Open file with time-series data for reading.

Parameters

filepath : string or list of string
Path to a data files or directory.
channel : int
The requested data channel. If negative all channels are selected.
buffersize : float
Size of internal buffer in seconds.
backsize : float
Part of the buffer to be loaded before the requested start index in seconds.
verbose : int
If > 0 show detailed error/warning messages.
Expand source code
def open(self, filepath, channel=0, buffersize=10.0, backsize=0.0,
         verbose=0):
    """Open file with time-series data for reading.

    Parameters
    ----------
    filepath: string or list of string
        Path to a data files or directory.
    channel: int
        The requested data channel. If negative all channels are selected.
    buffersize: float
        Size of internal buffer in seconds.
    backsize: float
        Part of the buffer to be loaded before the requested start index in seconds.
    verbose: int
        If > 0 show detailed error/warning messages.
    """
    if check_relacs(filepath):
        self.open_relacs(filepath, channel, buffersize, backsize, verbose)
    elif check_fishgrid(filepath):
        self.open_fishgrid(filepath, channel, buffersize, backsize, verbose)
    else:
        if isinstance(filepath, (list, tuple, np.ndarray)):
            filepath = filepath[0]
        if check_container(filepath):
            raise ValueError('file format not supported')
        super(DataLoader, self).open(filepath, buffersize, backsize, verbose)
        if channel > self.channels:
            raise IndexError('invalid channel number %d' % channel)
        self.channel = channel
        if self.channel >= 0:
            self.shape = (self.frames,)
        else:
            self.shape = (self.frames, self.channels)
        self.unit = 'a.u.'
    return self
def open_fishgrid(self, filepathes, channel=-1, buffersize=10.0, backsize=0.0, verbose=0)

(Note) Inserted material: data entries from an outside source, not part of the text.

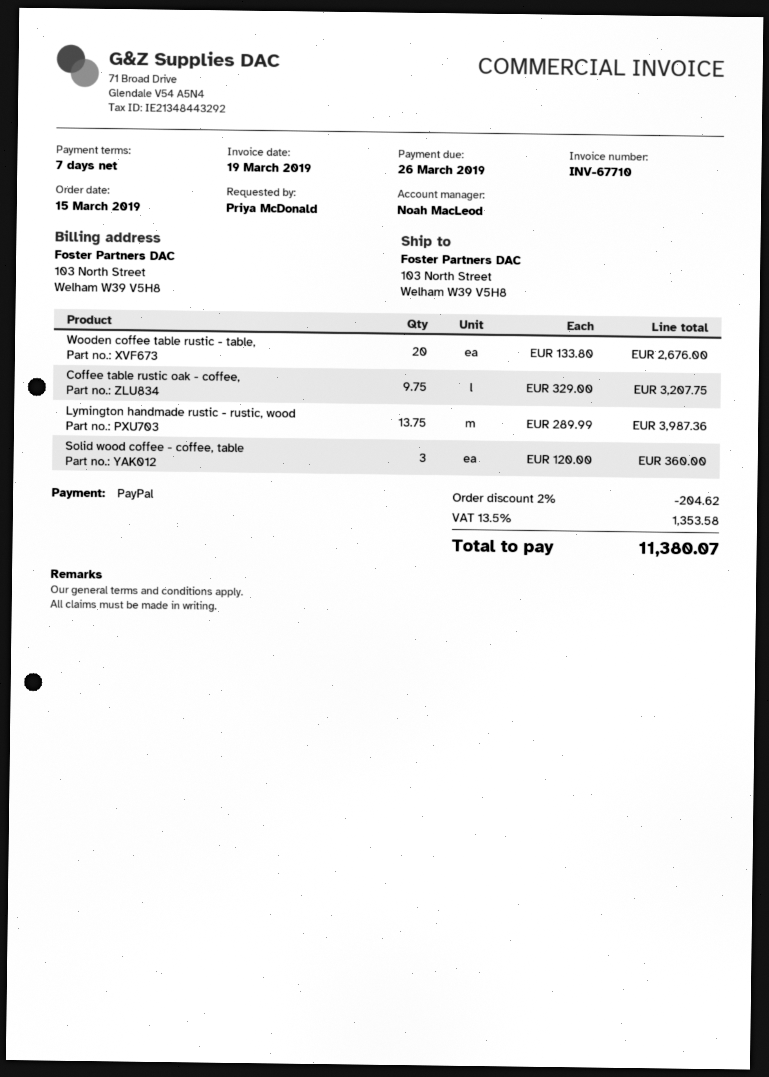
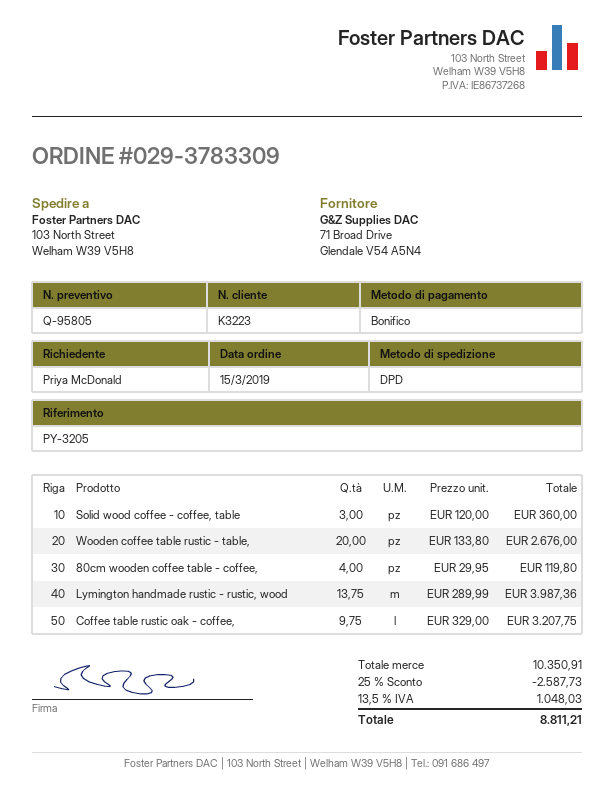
payment method: PayPal -> bank transfer
80cm wooden coffee table - coffee,: none -> 4 x 29.95 = 119.80
discount: 2% = 204.62 -> 25% = 2587.73
tax: 13.5% = 1353.58 -> 13.5% = 1048.03
total: 11380.07 -> 8811.21

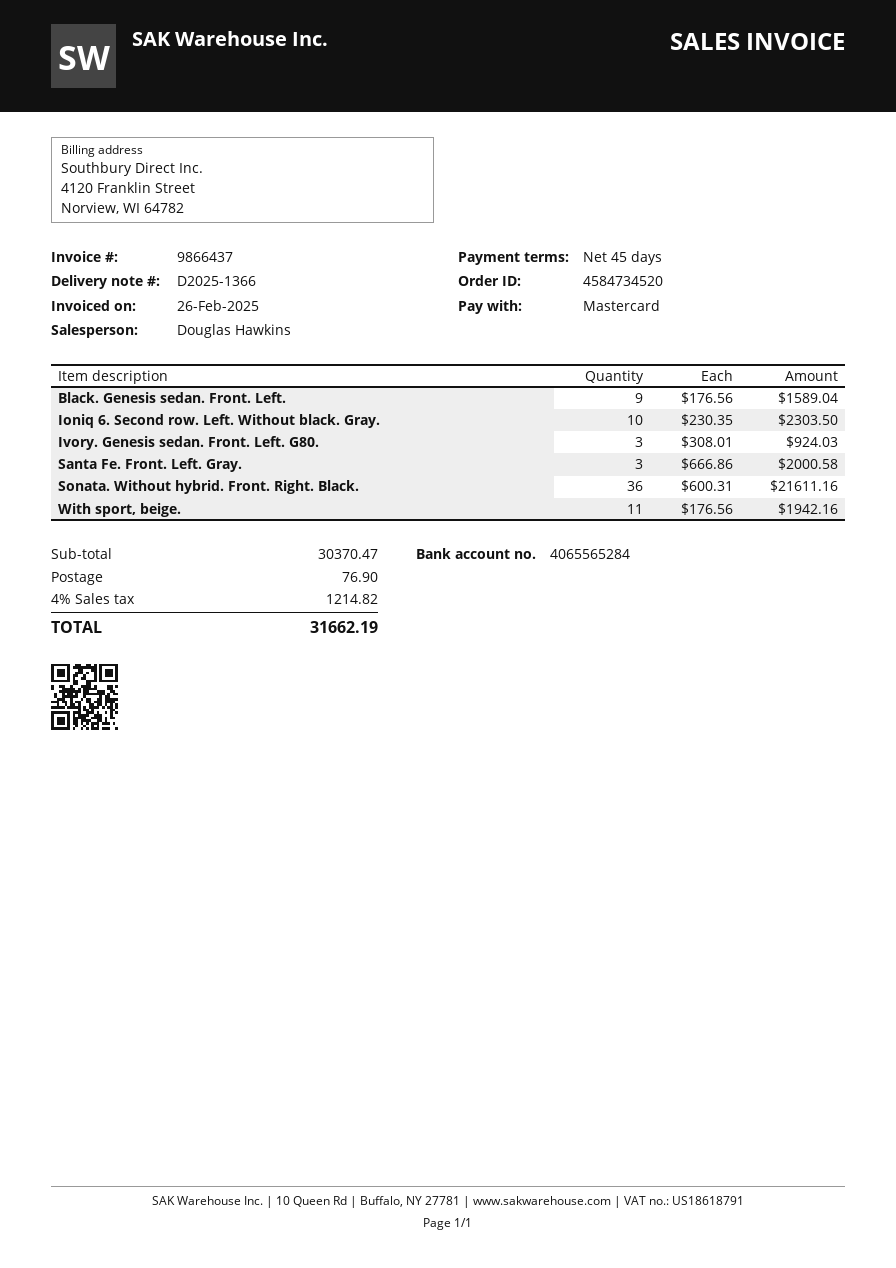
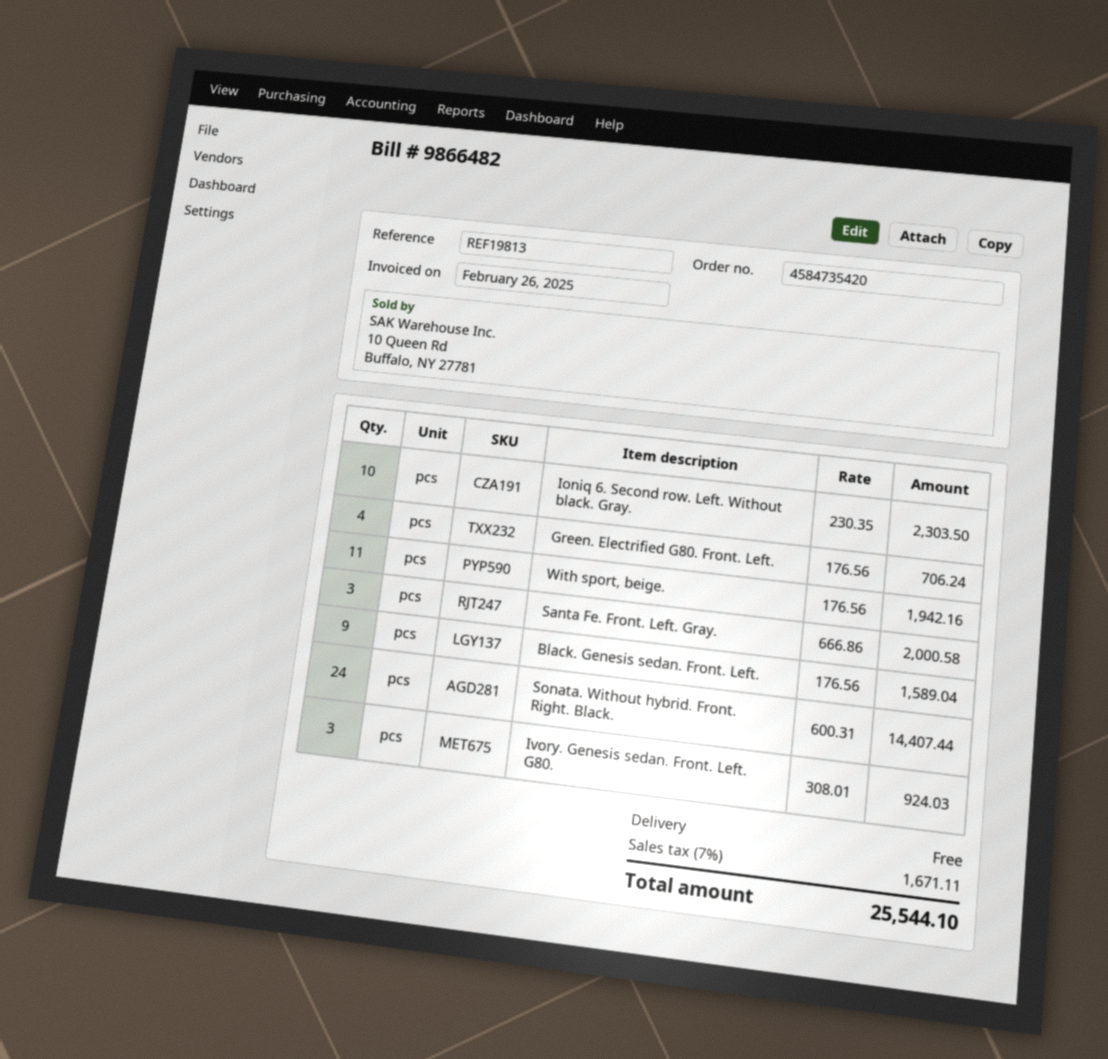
order number: 4584734520 -> 4584735420
invoice number: 9866437 -> 9866482
Sonata. Without hybrid. Front. Right. Black.: 36 x 600.31 = 21611.16 -> 24 x 600.31 = 14407.44
Green. Electrified G80. Front. Left.: none -> 4 x 176.56 = 706.24
shipping: 76.90 -> 0.00
tax: 4% = 1214.82 -> 7% = 1671.11
total: 31662.19 -> 25544.10

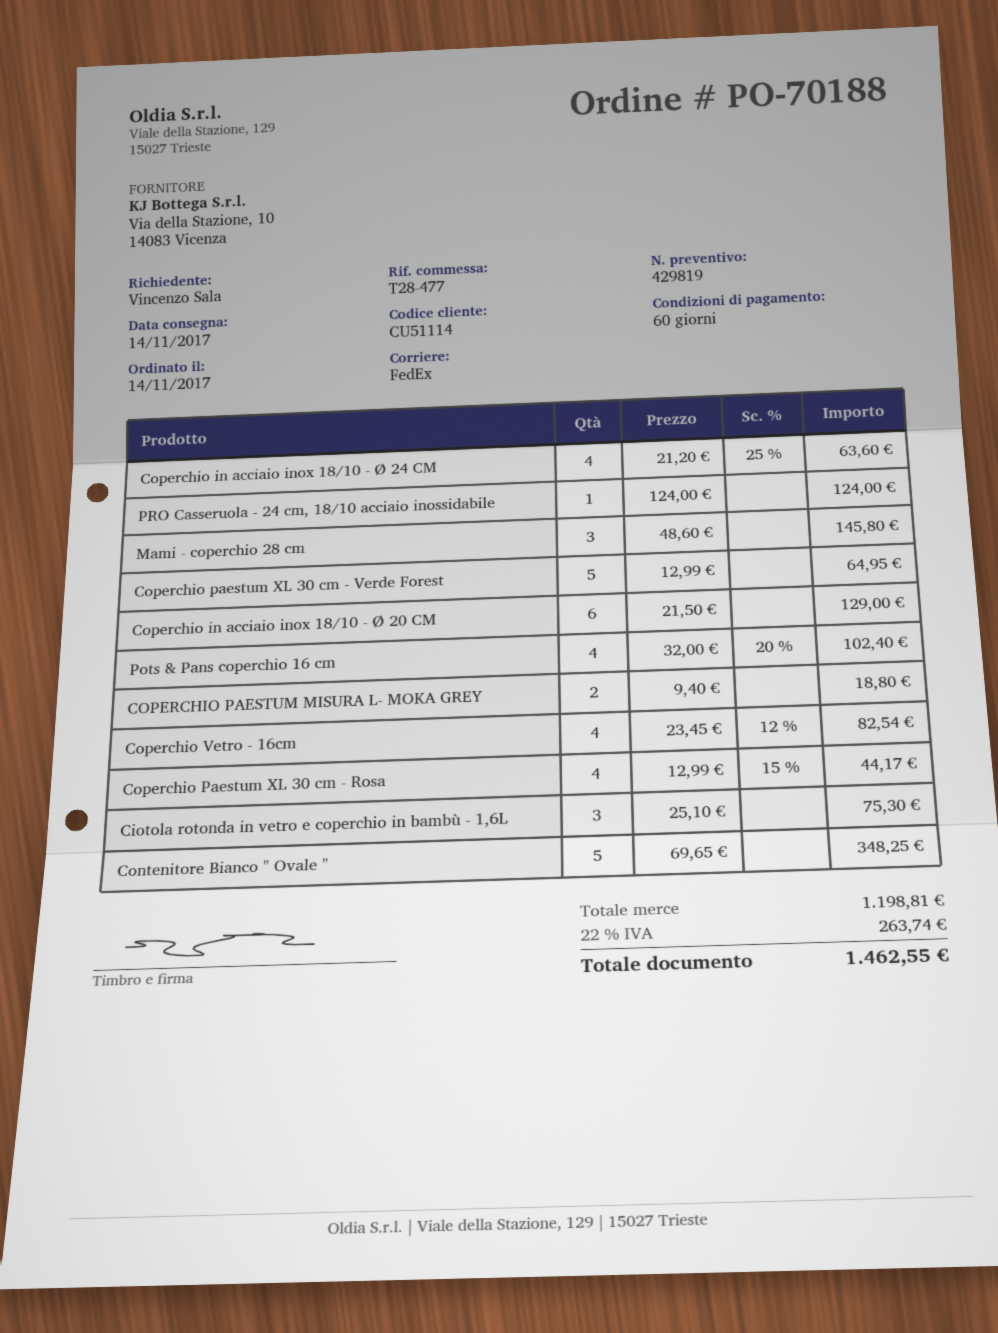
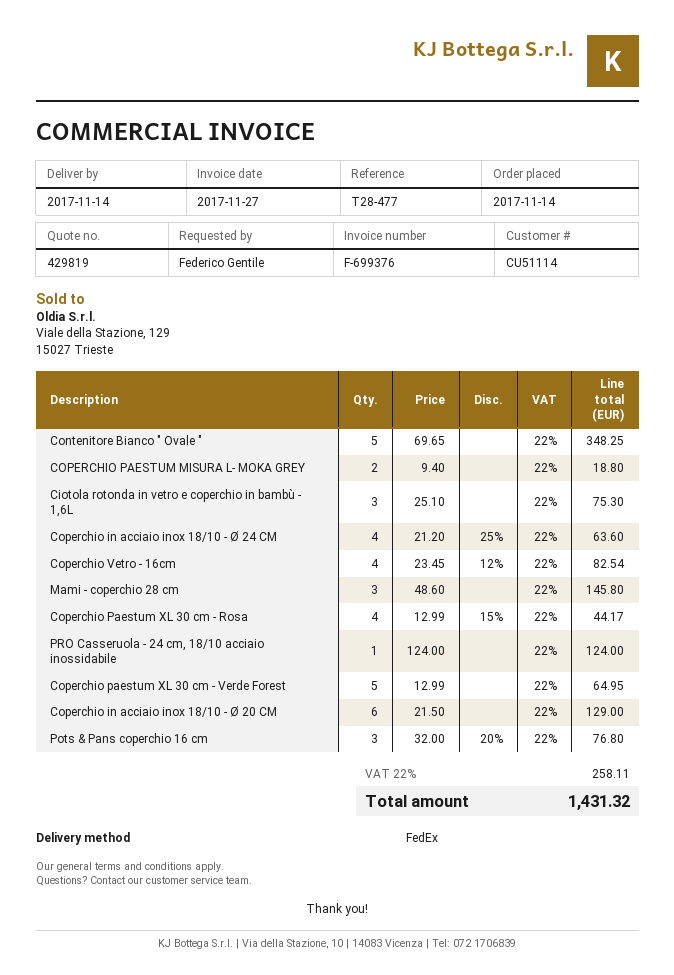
ordered by: Vincenzo Sala -> Federico Gentile
Pots & Pans coperchio 16 cm: 4 x 32.00 - 20% = 102.40 -> 3 x 32.00 - 20% = 76.80
tax: 22% = 263.74 -> 22% = 258.11
total: 1462.55 -> 1431.32

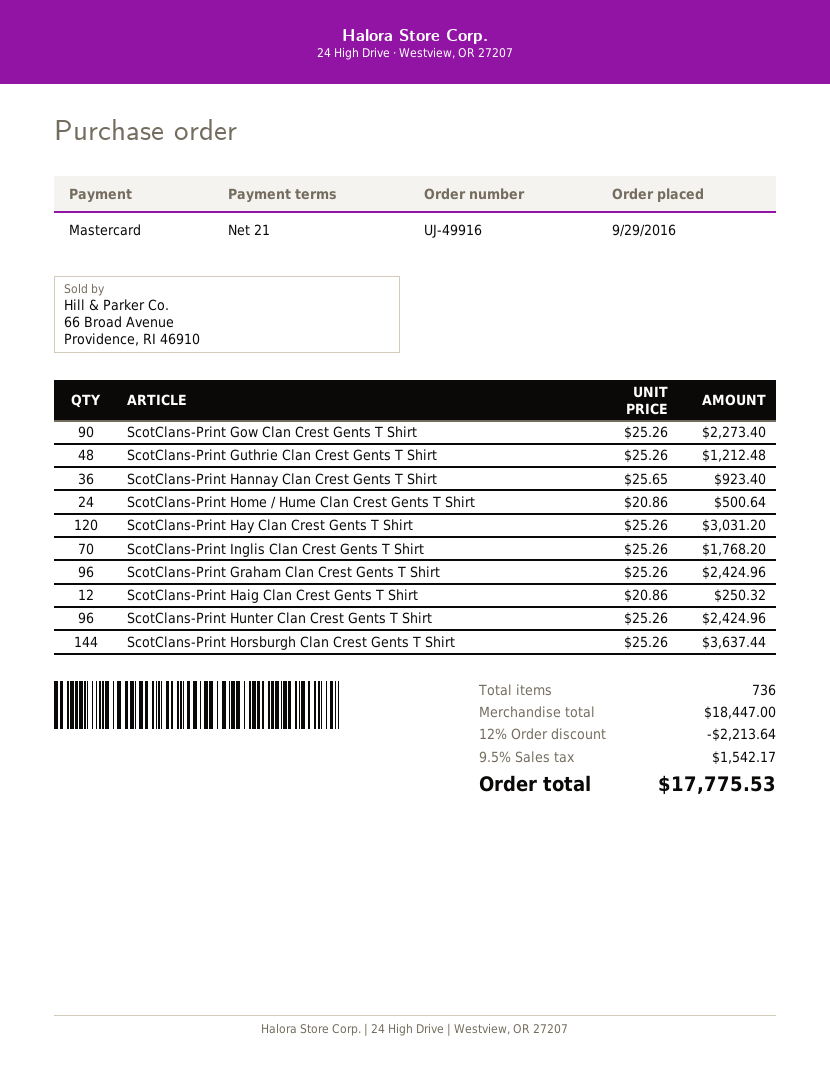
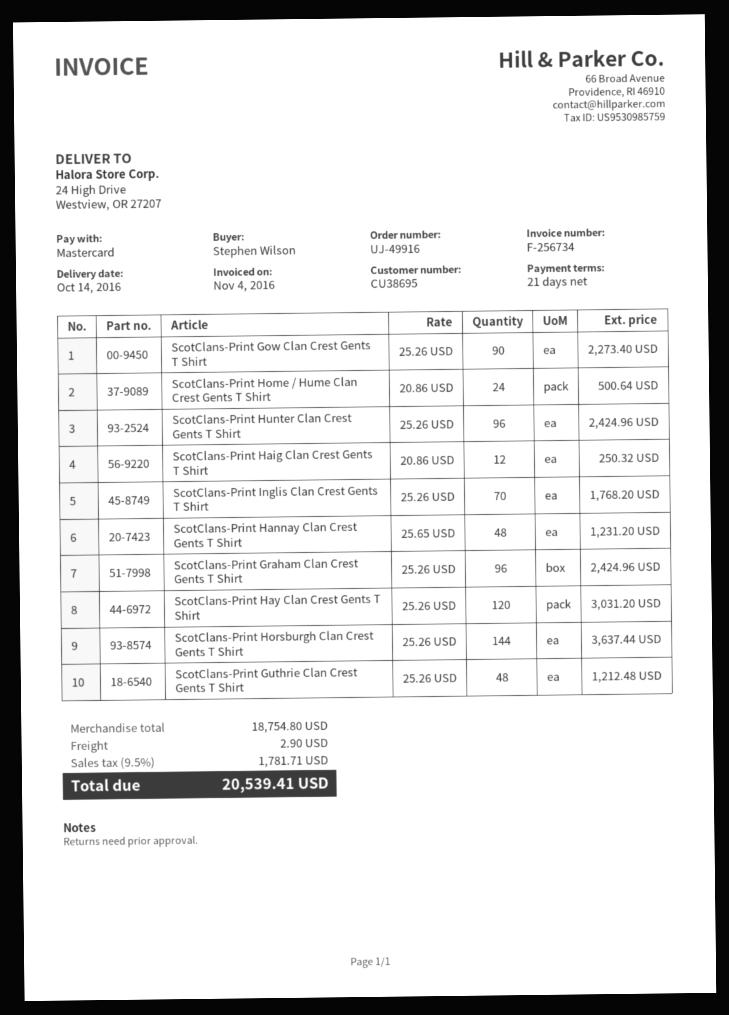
ScotClans-Print Hannay Clan Crest Gents T Shirt: 36 x 25.65 = 923.40 -> 48 x 25.65 = 1231.20
subtotal: 18447.00 -> 18754.80
discount: 12% = 2213.64 -> none
shipping: none -> 2.90
tax: 9.5% = 1542.17 -> 9.5% = 1781.71
total: 17775.53 -> 20539.41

Open fishgrid data files (https://github.com/bendalab/fishgrid) for reading.

Parameters

filepathes : string or list of string
Path to a fishgrid data directory, a fishgrid.cfg file, or fishgrid trace-*.raw files.
channel : int
The requested data channel. If negative all channels are selected.
buffersize : float
Size of internal buffer in seconds.
backsize : float
Part of the buffer to be loaded before the requested start index in seconds.
verbose : int
If > 0 show detailed error/warning messages.
Expand source code
def open_fishgrid(self, filepathes, channel=-1, buffersize=10.0, backsize=0.0, verbose=0):
    """Open fishgrid data files (https://github.com/bendalab/fishgrid) for reading.

    Parameters
    ----------
    filepathes: string or list of string
        Path to a fishgrid data directory, a fishgrid.cfg file,
        or fishgrid trace-*.raw files.
    channel: int
        The requested data channel. If negative all channels are selected.
    buffersize: float
        Size of internal buffer in seconds.
    backsize: float
        Part of the buffer to be loaded before the requested start index in seconds.
    verbose: int
        If > 0 show detailed error/warning messages.
    """
    self.verbose = verbose
    
    if self.sf is not None:
        self._close_fishgrid()

    if not isinstance(filepathes, (list, tuple, np.ndarray)):
        filepathes = [filepathes]
    grids = fishgrid_grids(filepathes[0])
    grid_sizes = [r*c for r,c in grids]
    filepathes = fishgrid_files(filepathes, channel, grid_sizes)

    # open grid files:
    self.channels = 0
    for path in filepathes:
        g = int(os.path.basename(path)[11:].replace('.raw', '')) - 1
        self.channels += grid_sizes[g]
    self.sf = []
    self.grid_channels = []
    self.grid_offs = []
    offs = 0
    self.frames = None
    self.samplerate = None
    if len(filepathes) > 0:
        self.samplerate = fishgrid_samplerate(filepathes[0])
    self.unit = "V"
    for path in filepathes:
        file = open(path, 'rb')
        self.sf.append(file)
        if verbose > 0:
            print( 'opened %s' % path)
        # grid channels:
        g = int(os.path.basename(path)[11:].replace('.raw', '')) - 1
        self.grid_channels.append(grid_sizes[g])
        self.grid_offs.append(offs)
        offs += grid_sizes[g]
        # file size:
        file.seek(0, os.SEEK_END)
        frames = file.tell()//4//grid_sizes[g]
        if self.frames is None:
            self.frames = frames
        elif self.frames != frames:
            diff = self.frames - frames
            if diff > 1 or diff < -2:
                raise ValueError('number of frames of traces differ')
            elif diff >= 0:
                self.frames = frames
        file.seek(0)
    gs = 0
    for s in grid_sizes:
        if channel < gs + s:
            break
        gs += s
    self.channel = channel - gs
    if self.channel >= 0:
        self.shape = (self.frames,)
    else:
        self.shape = (self.frames, self.channels)
    self.buffersize = int(buffersize*self.samplerate)
    self.backsize = int(backsize*self.samplerate)
    self._init_buffer()
    self.offset = 0
    self.close = self._close_fishgrid
    self._update_buffer = self._update_buffer_fishgrid
    return self
def open_relacs(self, filepathes, channel=-1, buffersize=10.0, backsize=0.0, verbose=0)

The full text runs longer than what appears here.